Pittsburgh Business Times - View the full article.

With the rise of open online marketplaces, a whole industry has rapidly emerged in which unauthorized resellers obtain products from manufacturers’ distribution networks in myriad ways and sell them online. These resellers typically offer the products at discounted prices given that they have had to make no investments themselves to bring the products to market, and often are not committed to supporting the brands in the manner manufacturers intend.

Consequently, manufacturers that do not evolve to adapt to this new industry suffer channel conflict, degradation of brand value, reputational damage resulting from negative product reviews, decreased sales, and harm to established relationships with authorized distributors and retailers.

In short, these companies are losing control of their brands.

Of course, this new industry can also pose new problems for the retailers that have dedicated themselves to certain brands and want to engage in inter-brand competition. The prevalence of such sales on large online marketplaces allows consumers to shop for goods using the training, knowledge, and customer services the authorized retailers offer, but buy the goods from untrained and unsophisticated online sellers.

Unsurprisingly, many retailers have become hesitant to carry brands that turn them into nothing more than showrooms or customer service providers for other parties that actually get the customers’ sales.

In response to these third-party sellers, successful manufacturers are developing and implementing comprehensive approaches to clean up their online sales channels. These approaches allow them to achieve brand control and stop unauthorized sales. These approaches typically include three of the following steps:

1. Analysis, strategy development, and alignment within the brand.

Brands achieve internal alignment by identifying their pain points, distribution strategy, budget realities, desired return-on-investment measurements, and other crucial facts. This step is critical because achieving control in the e-commerce age is not a “one-size-fits-all” proposition; success requires customization.

For example, a company that sells products through distributors will require different tools than one that sells directly to retailers. A company with a number of low-volume, hobby sellers will require a different strategy than one grappling with several high-volume, professional unauthorized sellers.

2. Implementation of policies and procedures to support control and enforcement.
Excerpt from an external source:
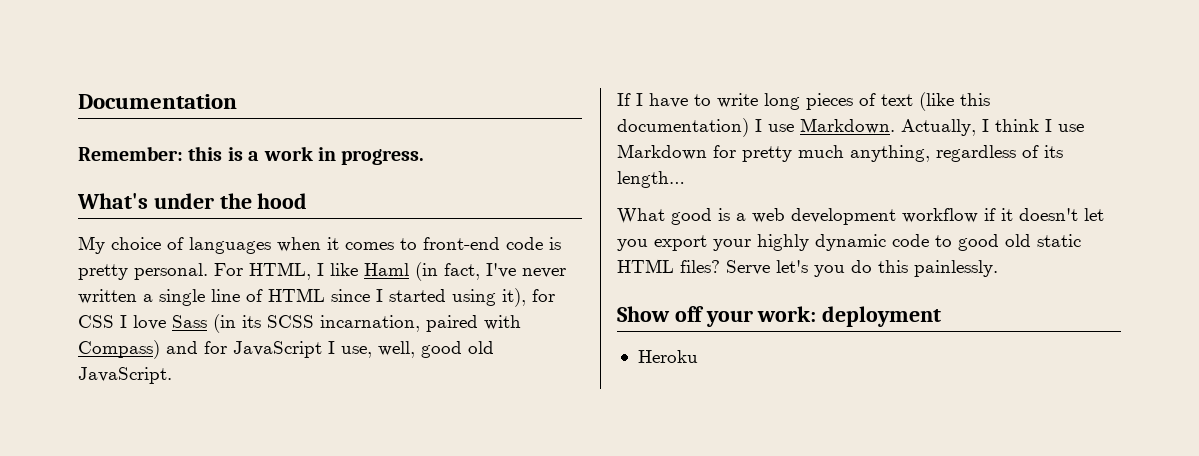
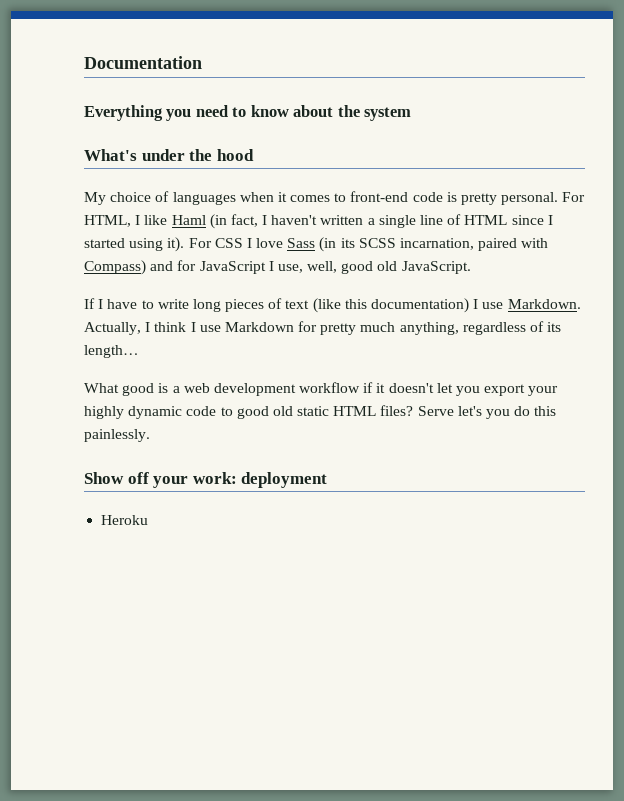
- Remember: this is a work in progress.
+ Everything you need to know about the system
- For HTML, I like Haml (in fact, I've never written a single line of HTML since I started using it), for CSS I love Sass (in its SCSS incarnation, paired with Compass) and for JavaScript I use, well, good old JavaScript.
+ For HTML, I like Haml (in fact, I haven't written a single line of HTML since I started using it). For CSS I love Sass (in its SCSS incarnation, paired with Compass) and for JavaScript I use, well, good old JavaScript.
Brands implement a marketplace distribution strategy that can reduce the number of unauthorized sellers that are harming brand value. When many sellers are listing a company’s products online, no one seller is motivated to invest in the content, search engine optimization, and advertising necessary to increase listing traffic and drive sales growth. Brands become greatly devalued when unmotivated sellers do the only easy thing they can do to generate sales — slash their advertised prices.

Although many factors go into developing the ideal strategy for a brand, one widely applicable best practice is to limit each online marketplace to one authorized seller or, if necessary, a small number of sellers that will be appropriately motivated to protect and grow the brand in the online channel.

Brands that enforce their quality controls and customer service requirements can distinguish their genuine bundles of products and services from products sold by unauthorized sellers, and, in turn, have stronger legal claims to pursue unauthorized sellers.

3. Data monitoring, investigation, and enforcement of policies and legal claims.

Brands monitor and investigate unauthorized sellers, enforce their policies, and assert legal claims when necessary. Effective marketplace monitoring and consistent evaluation of key data is critical to prioritizing enforcement resources and achieving real business success. The focus should be on stopping resellers that are truly disruptive.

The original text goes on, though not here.